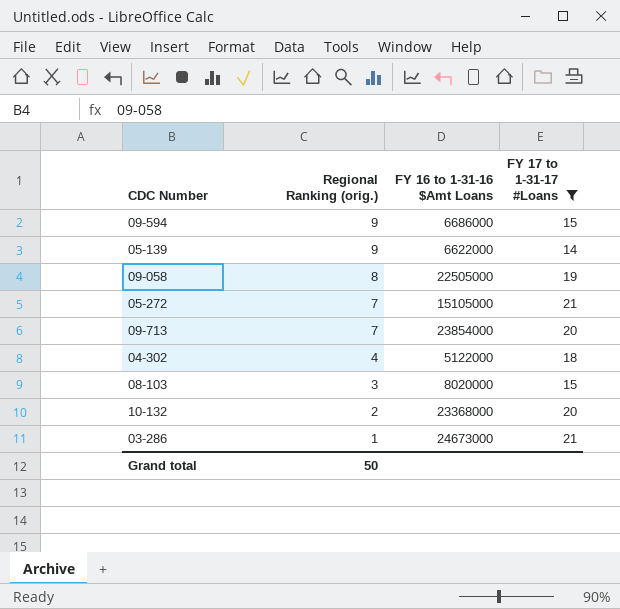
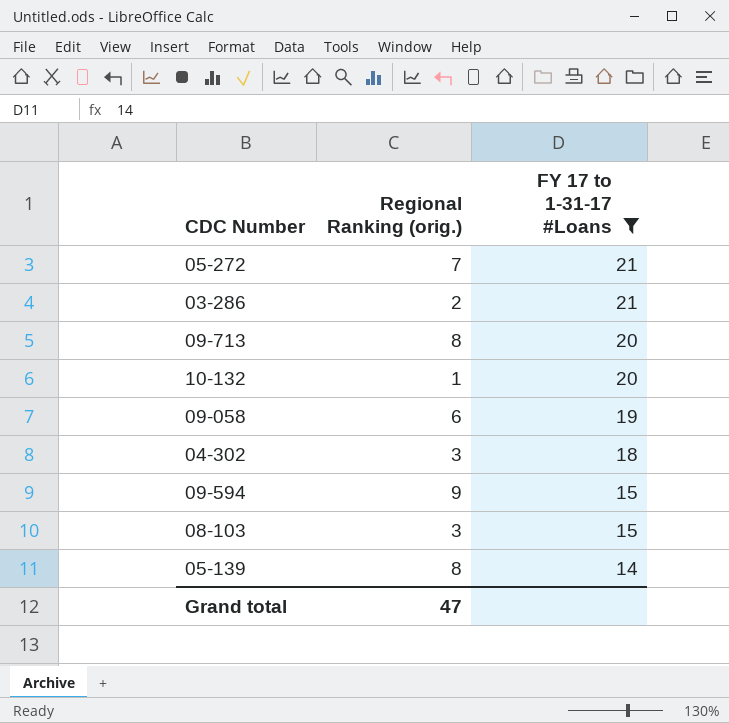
row order: Regional Ranking (orig.) descending -> FY 17 to 1-31-17 #Loans descending
column FY 16 to 1-31-16 $Amt Loans | position: 3 -> none
03-286 | Regional Ranking (orig.): 1 -> 2
09-713 | Regional Ranking (orig.): 7 -> 8
10-132 | Regional Ranking (orig.): 2 -> 1
09-058 | Regional Ranking (orig.): 8 -> 6
04-302 | Regional Ranking (orig.): 4 -> 3
05-139 | Regional Ranking (orig.): 9 -> 8
Grand total | Regional Ranking (orig.): 50 -> 47

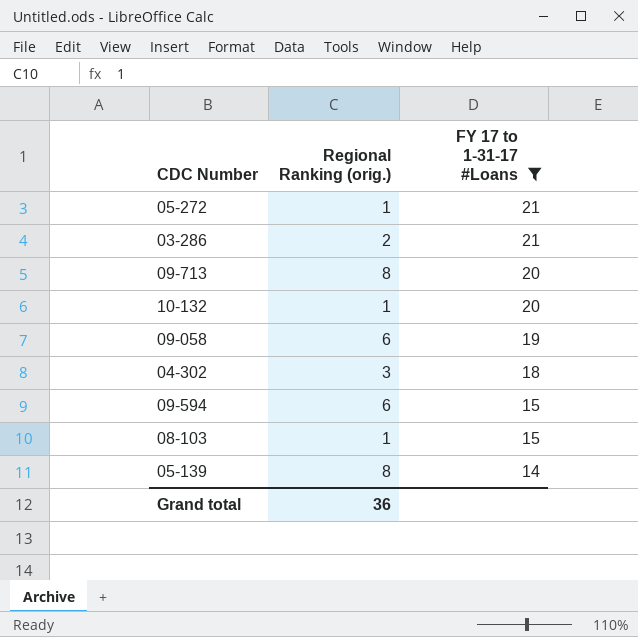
05-272 | Regional Ranking (orig.): 7 -> 1
09-594 | Regional Ranking (orig.): 9 -> 6
08-103 | Regional Ranking (orig.): 3 -> 1
Grand total | Regional Ranking (orig.): 47 -> 36

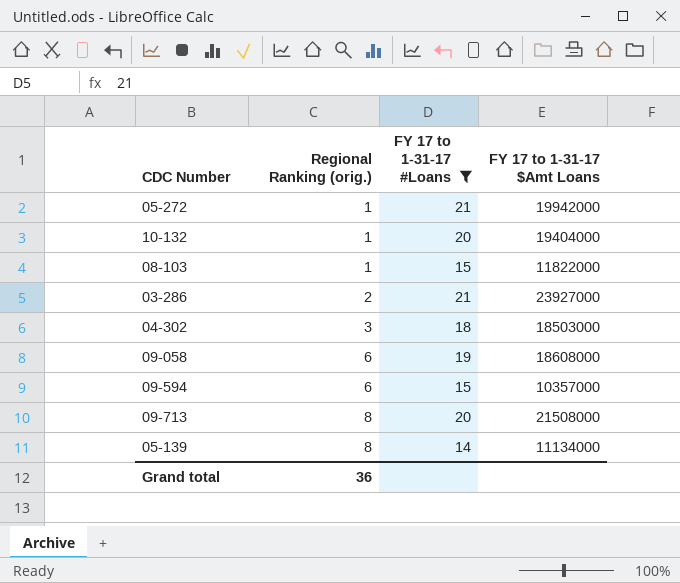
row order: FY 17 to 1-31-17 #Loans descending -> Regional Ranking (orig.) ascending
column FY 17 to 1-31-17 $Amt Loans | position: none -> 4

Required work:
Except for the pictures, set down all of the records exactly as they are.

Answer box:
row order: Regional Ranking (orig.) descending -> FY 17 to 1-31-17 #Loans descending
column FY 16 to 1-31-16 $Amt Loans | position: 3 -> none
03-286 | Regional Ranking (orig.): 1 -> 2
09-713 | Regional Ranking (orig.): 7 -> 8
10-132 | Regional Ranking (orig.): 2 -> 1
09-058 | Regional Ranking (orig.): 8 -> 6
04-302 | Regional Ranking (orig.): 4 -> 3
05-139 | Regional Ranking (orig.): 9 -> 8
Grand total | Regional Ranking (orig.): 50 -> 47

05-272 | Regional Ranking (orig.): 7 -> 1
09-594 | Regional Ranking (orig.): 9 -> 6
08-103 | Regional Ranking (orig.): 3 -> 1
Grand total | Regional Ranking (orig.): 47 -> 36

row order: FY 17 to 1-31-17 #Loans descending -> Regional Ranking (orig.) ascending
column FY 17 to 1-31-17 $Amt Loans | position: none -> 4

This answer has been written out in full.